The Bollinger bounce strategy is a simple concept. Traders look for a fake breakout, which is usually in the opposite direction. This concept tends to catch weak traders unaware as they enter the market a bit too soon.
With the orders trapped, price action then reverses direction and moves in the previous direction of the trend. Capturing the band bounce during this scenario can yield good profits.
Typically, during the Bollinger band bounce, you can expect volatility to fall. As a result, the bands tend to contract. This will prepare traders for a potential breakout trade in the making.
In this first example, we will illustrate the Bollinger bounce for buying. As the chart shows, we have the classic bounce pattern here. Price initially moves higher and then makes a pullback.
Following this, price then reverses direction. At this point, you can see a modest contraction in the bands. An important point here is that this period of low volatility appears only briefly. Therefore, traders must be ready to act when the pattern is formed.
After the bounce, price breaks out from the previous high. You can buy the forex pair on the first bullish close after the breakout.
When selling, we expect price to pull back before resuming its downward direction. The chart below illustrates this concept.
In the above example, price is in a downtrend. Following a brief spell of contraction, price makes a pullback in the opposite direction. Eventually, we see that price breaches the previous pivot low that was formed.

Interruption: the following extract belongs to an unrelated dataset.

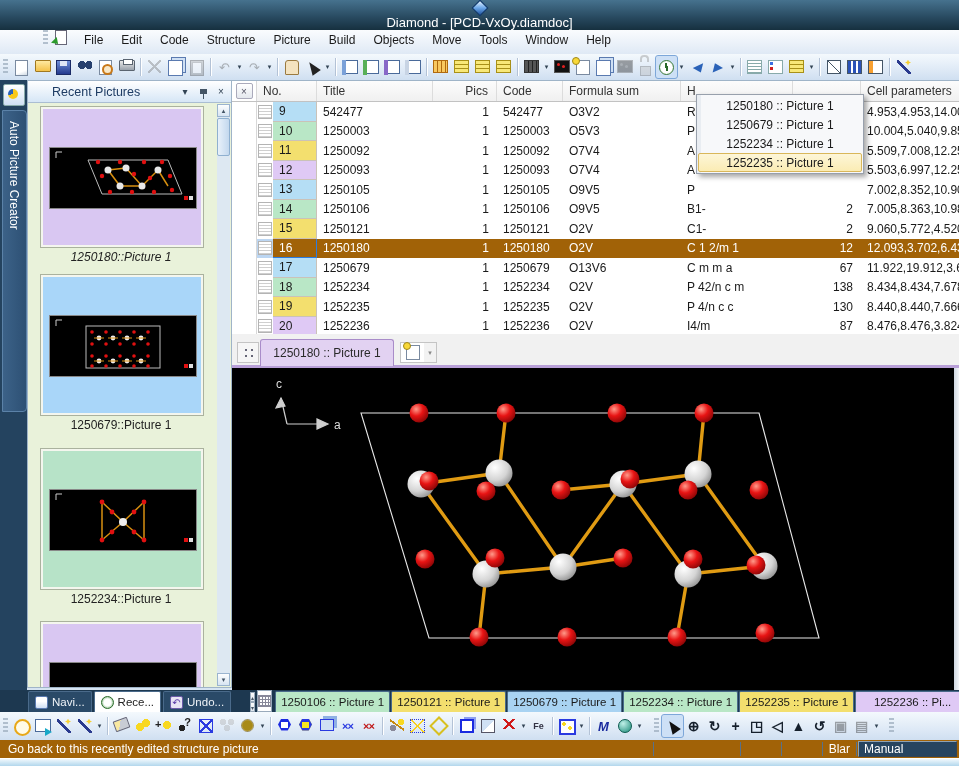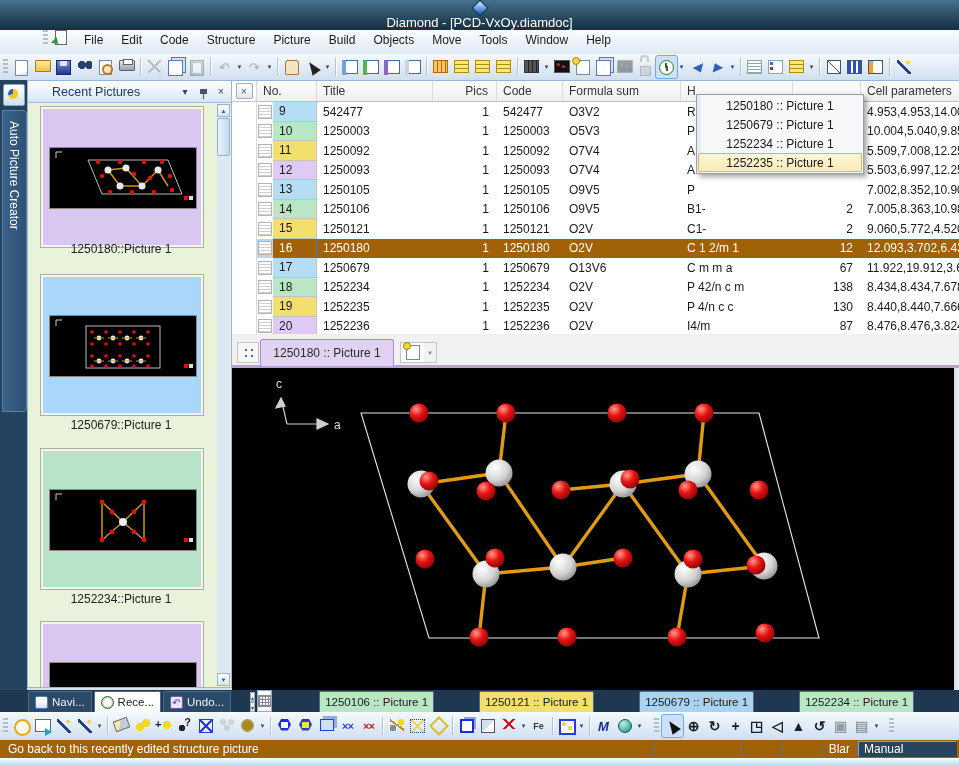"1250180::Picture 1" div.thumblabel { font-style: none -> italic; top: 139px -> 147px }
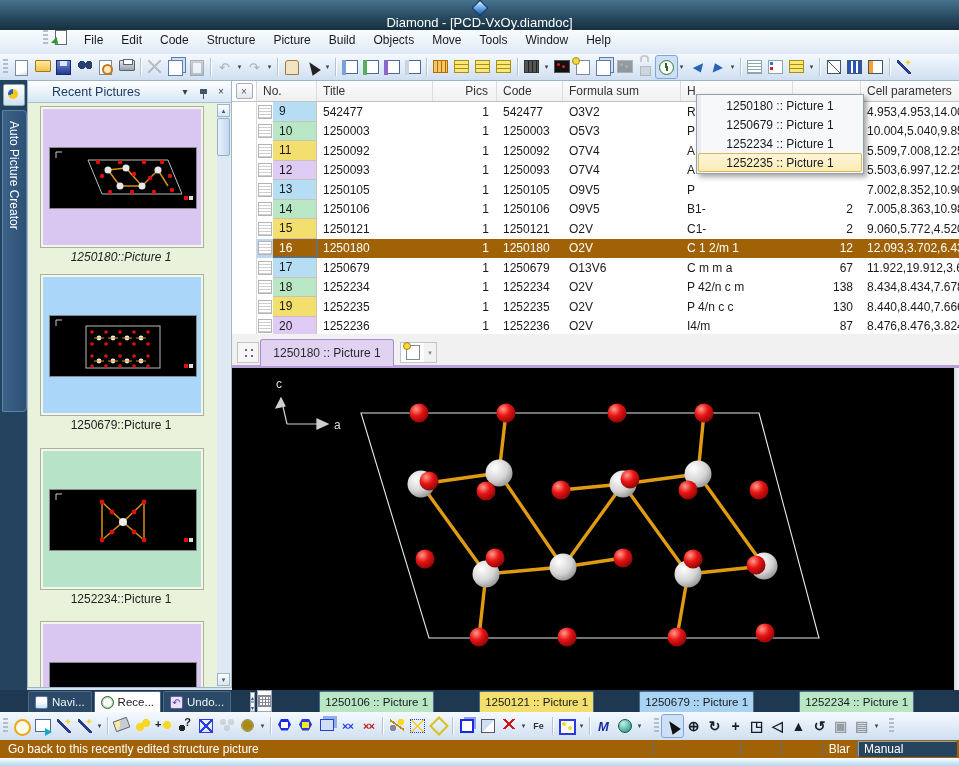"1250106 :: Picture 1" .btab { margin-left: 44px -> none }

Sell positions can be placed on a bearish close below the previous low.
The Bollinger bands might look similar to the envelopes indicator. However, since BB also accounts for volatility that constantly changes to price, it is more “elastic”. It is a great tool for traders who are willing to trade the forex markets because one can anticipate the changes in volatility and trade accordingly.
The Bollinger bounce strategy is simple and easy to use. It takes a bit of practice, but eventually, traders can see success with this strategy, which can be applied to daily and weekly forex trading.